Amazon could be a threat, says Lucas Boventer, an analyst at Warburg Research. “But Delivery Hero has first-mover advantage and that’s a big benefit to them. They also have a broader geographical footprint than their rivals.”

Indeed the company, which boasts Rocket Internet, the Berlin-based incubator as an investor, prides itself on its huge reach: thanks to acquisitions, it is present in 42 countries. Just Eat, by contrast, is in 13, Deliveroo in 12, Takeaway.com in 10 and GrubHub in two.

Delivery Hero cannot stand still

But the looming Amazon challenge means Delivery Hero cannot stand still. Mr Östberg says he wants to offer more variety — not just pizza and curries, but salad bowls, for instance. He also wants to provide more recommendations for customers, based on order their history.

And he is expanding the logistics side of the business — not only matching customers with restaurants but also physically delivering food using Delivery Hero’s own couriers.

“In order to . . . be able to promise customers they’ll get their food in, say, exactly 22 minutes, you need control,” he says. “And for that we have to do more logistics ourselves.” Ms Ferraz believes delivery will make up about 11 per cent of the company’s orders by 2019 and account for close to 30 per cent of revenue.

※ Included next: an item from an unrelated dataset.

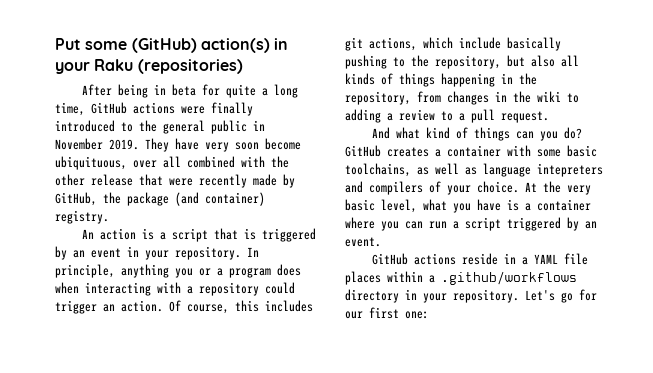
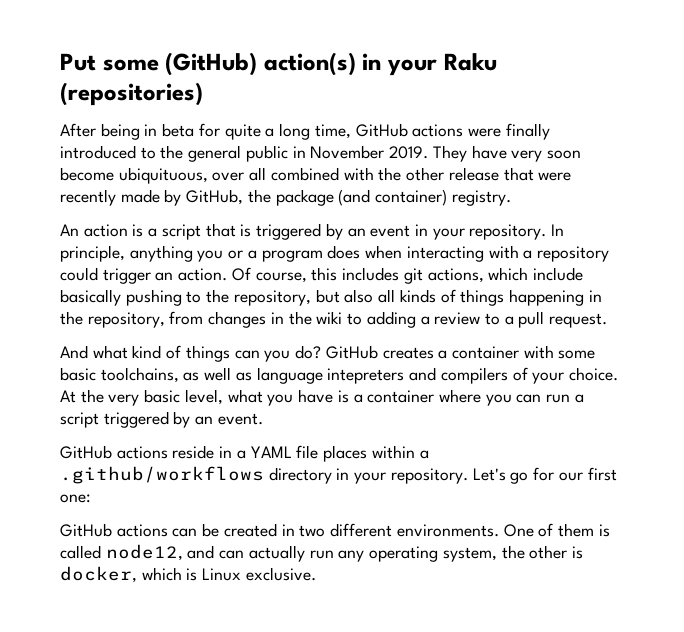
(429, 315) none -> [60,523,610,537] [60,544,583,562] [60,566,316,583] // GitHub actions can be created in two different environments. One of them is called node12, and can actually run any operating system, the other is docker, which is Linux exclusive.

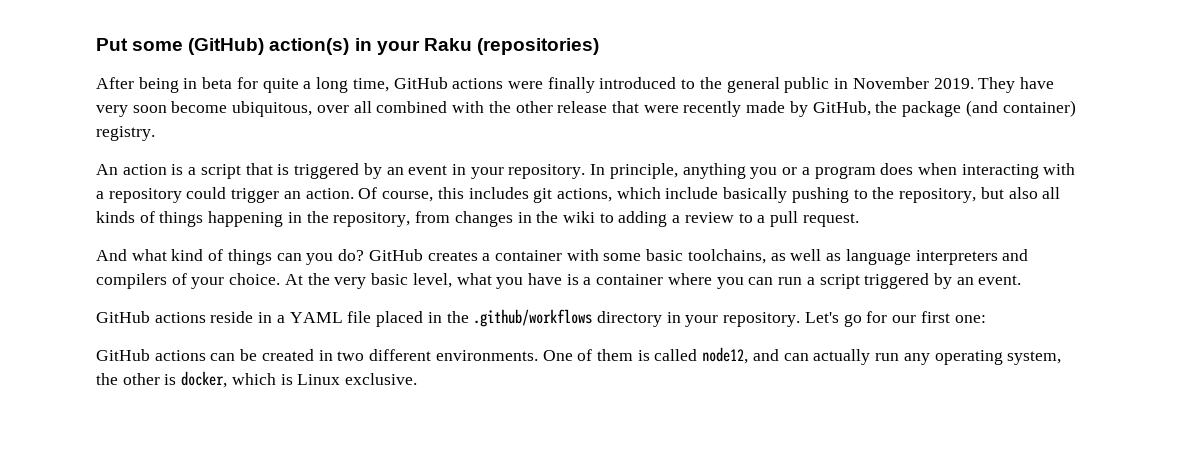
[118,167,208,184] ubiquituous, -> [232,101,313,117] ubiquitous,
[327,368,405,384] intepreters -> [915,250,998,265] interpreters
[323,445,429,462] places within a -> [376,311,469,327] placed in the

But running a delivery network is a lot more complex and costly than operating a simple, asset- light marketplace — and more logistics will depress margins. Asked if Delivery Hero will be as profitable as Just Eat, which had a group wide ebitda margin of 31 per cent last year and 51 per cent in the UK, Mr Östberg demurs. “It depends on how large logistics will be as a proportion of our business,” he says. “In delivery, you make more revenue . . . but you have higher costs.”

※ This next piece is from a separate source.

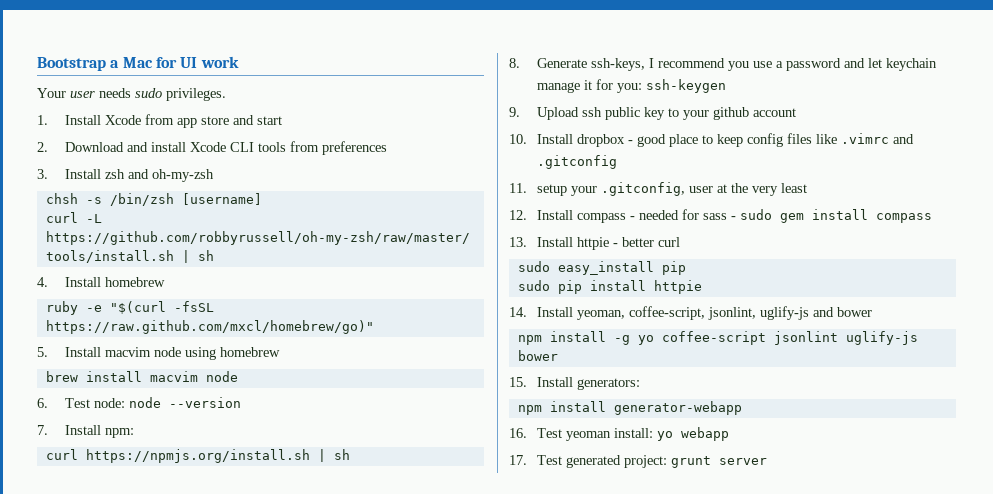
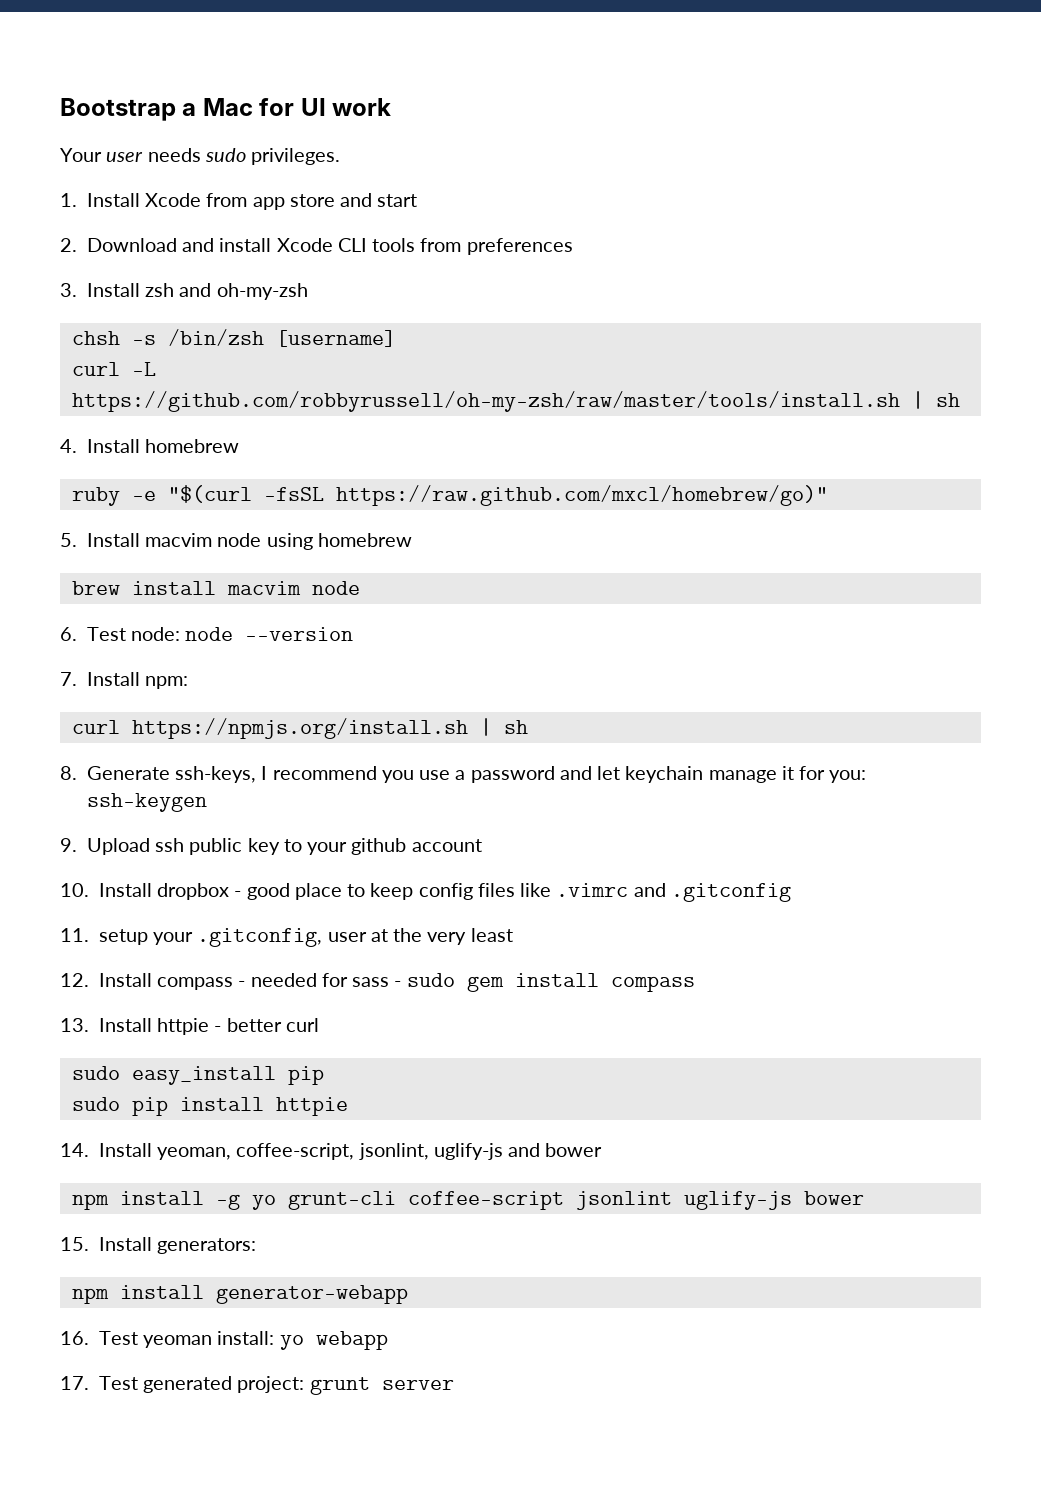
(654, 340) none -> [287,1191,396,1210] grunt-cli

He says the company will only turn a group-wide profit in 2019. But earnings are not the priority and investors understand that, he says. “We’d rather improve the service to get people on the platform . . . make it bigger and cheaper,” he says.

The inspiration for that comes from the 800lb gorilla that seems to loom large over every conversation about e-commerce these days. “It’s a little bit more Amazon thinking,” Mr Östberg says.